Como habitualmente, João dos Reis, farmacêutico de profissão, saiu de casa para apanhar a boleia que o vizinho lhe oferecia quase desde o dia em que se mudara para a actual residência. Foi mais uma vantagem a acrescer à tranquilidade de que ele e a família passaram a desfrutar em comparação com a barulhenta rua onde viviam até ao momento que decidiram adquirir a actual moradia. Ainda recorda a incomodidade que representava as idas e vindas na “urbana” principalmente em dias de mau tempo. Uma vez por outra assumia a iniciativa de atestar o depósito do carro, apesar dos protestos do vizinho, mas não com intenção de pagar um favor que era inestimável. Entretanto nasceu entre os dois uma amizade que se foi fortalecendo com o correr do tempo.
A casa do vizinho, tal como a sua e mais dez que preenchiam aquele lado da rua, virado a Sul, constituíam um investimento de uma empresa de construção que depois as vendeu.
Eram todas de um só piso. A porta de entrada dava para um pequeno hall, com duas portas, uma, do lado esquerdo, dava para uma sala comum (sala de estar e de jantar) ao fundo da qual existia uma larga porta envidraçada; à direita, a entrada para o corredor onde, do lado esquerdo, havia a cozinha e um quarto de banho. Ao fundo e ao lado direito, três quartos de cama. Em frente havia um bengaleiro. Todas as dependências tinham amplas janelas, excepção à casa de banho que possuía uma pequena gateira. No quarto de cama do fundo que fora do filho ele instalou um pequeno escritório e sala de estar, onde assistia aos programas de televisão que lhe inspiravam algum interesse. Muito particularmente transmissões desportivas.
Ao lado da casa uma entrada que dava para o pequeno quintal no qual e em frente havia uma garagem. O acesso do interior da casa para o quintal era feito, normalmente, através da porta da cozinha.
Os minutos foram passando, sem que o vizinho desse sinais de si - ele que era de rara pontualidade - e aproximava-se a hora de ambos entrarem nos seus empregos. Ainda recorda o dia em que chegou com uns escassos minutos de atraso. O vizinho já estava sentado ao volante e quando apresentou desculpas percebeu que ele não as enjeitou. Nunca mais aconteceu.

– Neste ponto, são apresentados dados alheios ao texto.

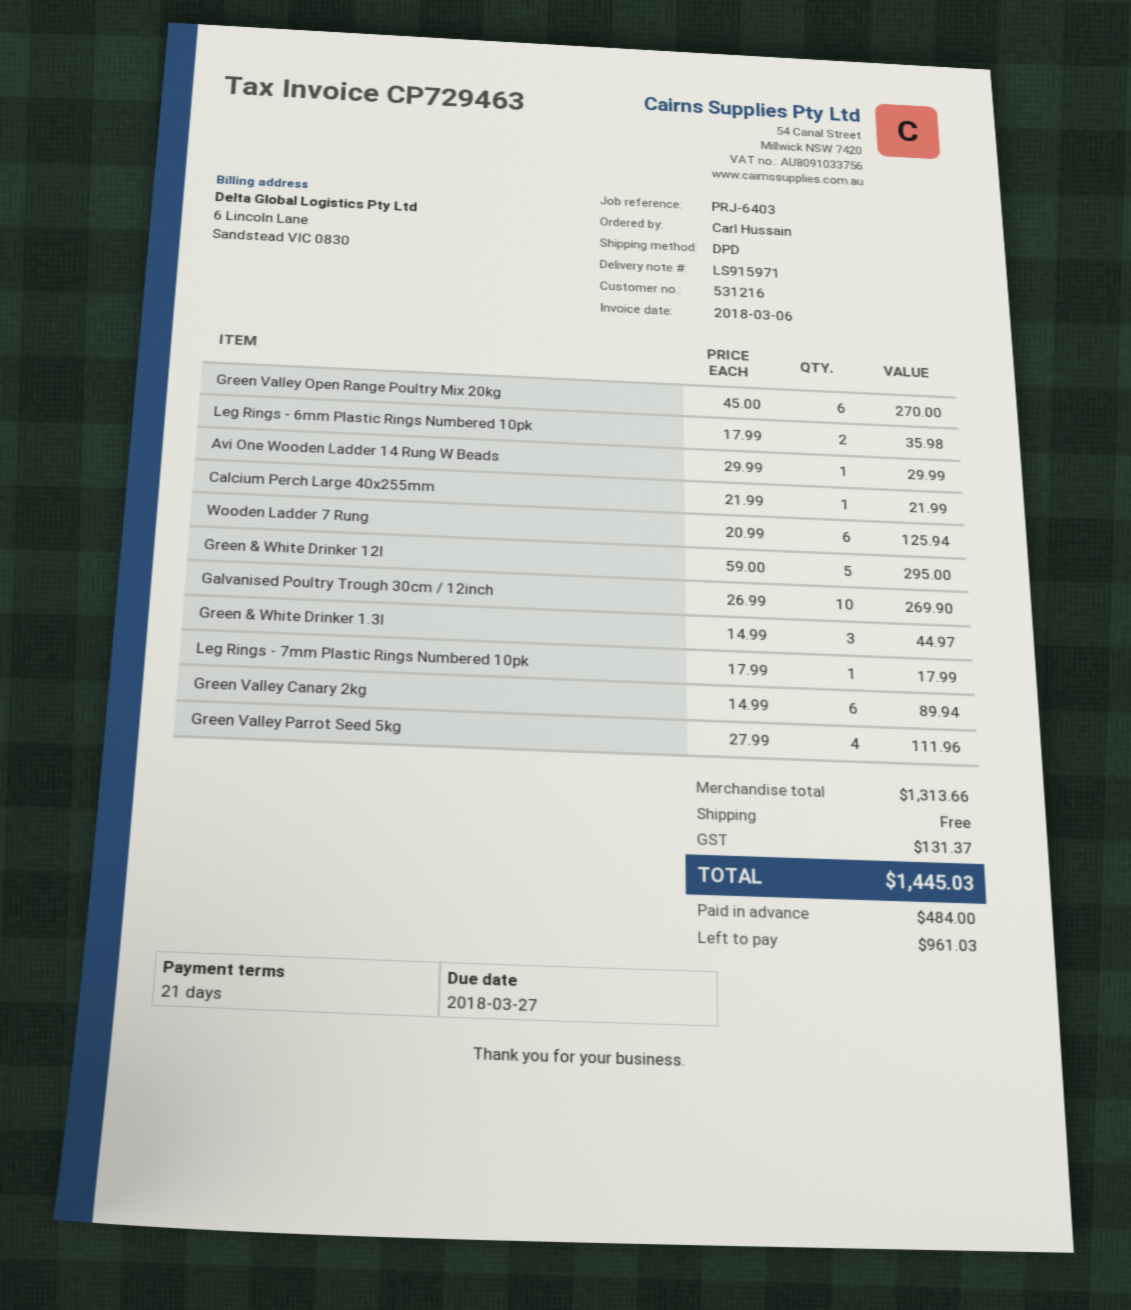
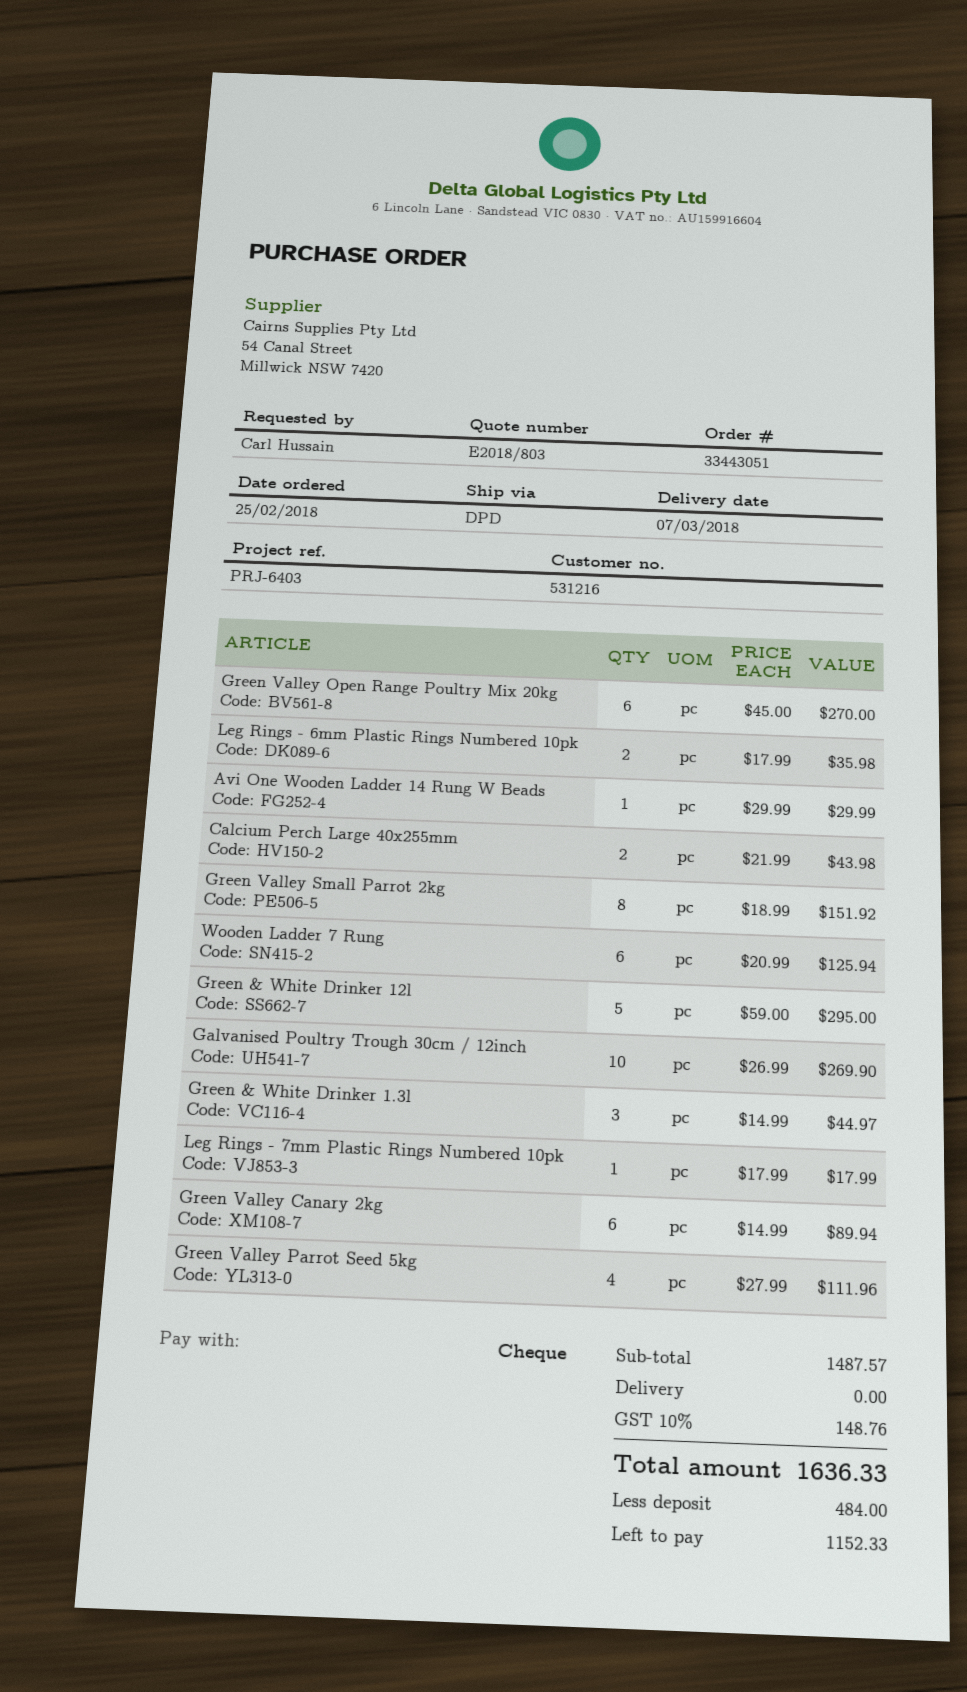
Calcium Perch Large 40x255mm: 1 x 21.99 = 21.99 -> 2 x 21.99 = 43.98
Green Valley Small Parrot 2kg: none -> 8 x 18.99 = 151.92
subtotal: 1313.66 -> 1487.57
tax: 131.37 -> 148.76
total: 1445.03 -> 1636.33
balance: 961.03 -> 1152.33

O vizinho costumava guardar o carro na entrada ao lado da casa. A garagem, essa estava entulhada com a tralha que ele aliviara a casa, pois uma das causas que o levaram ao divórcio é que a ex-mulher não parava de adquirir móveis que ele considerava absolutamente desnecessários. Ela voltara para a sua terra no Continente, na companhia do filho, cuja custódia lhe foi entregue pelo Tribunal, embora ele não tivesse levantado qualquer resistência.
O tempo estava ventoso e um sopro mais forte escancarou, por momentos, a porta e o Golden Retriever que o vizinho adorava, sua única companhia, desde que se divorciara, apareceu à porta demonstrando alguma excitação.
Ainda acreditou que o vizinho voltara a casa a fim de procurar algo que se tivesse esquecido, mas o relógio não parava de correr. Afagou a cabeça do cão e empurrou suavemente a porta chamando: - José Eduardo… José Eduardo. Mas, quando abriu a porta que dava para o corredor ficou horrorizado. O corpo do amigo estava estendido no chão e com evidentes sinais de ter sido agredido. Havia sangue espalhado pelo chão. De imediato telefonou para o 112 relatando o facto e pediu o envio de uma ambulância. Embora não tivesse dúvidas de que o amigo estava morto, não era a ele que competia assumir. Telefonou para a PSP, narrando o facto e informando que já havia solicitado o envio de uma ambulância.
Entrou na sua casa e informou a esposa do que se tinha passado o que provocou uma crise de choro, pois a amizade do vizinho já de há muito se estendera a toda a família.
De seguida telefonou para a farmácia justificando a sua não comparência e também ao Chefe de Finanças relatando a situação.
A PSP e a ambulância chegaram quase em simultâneo.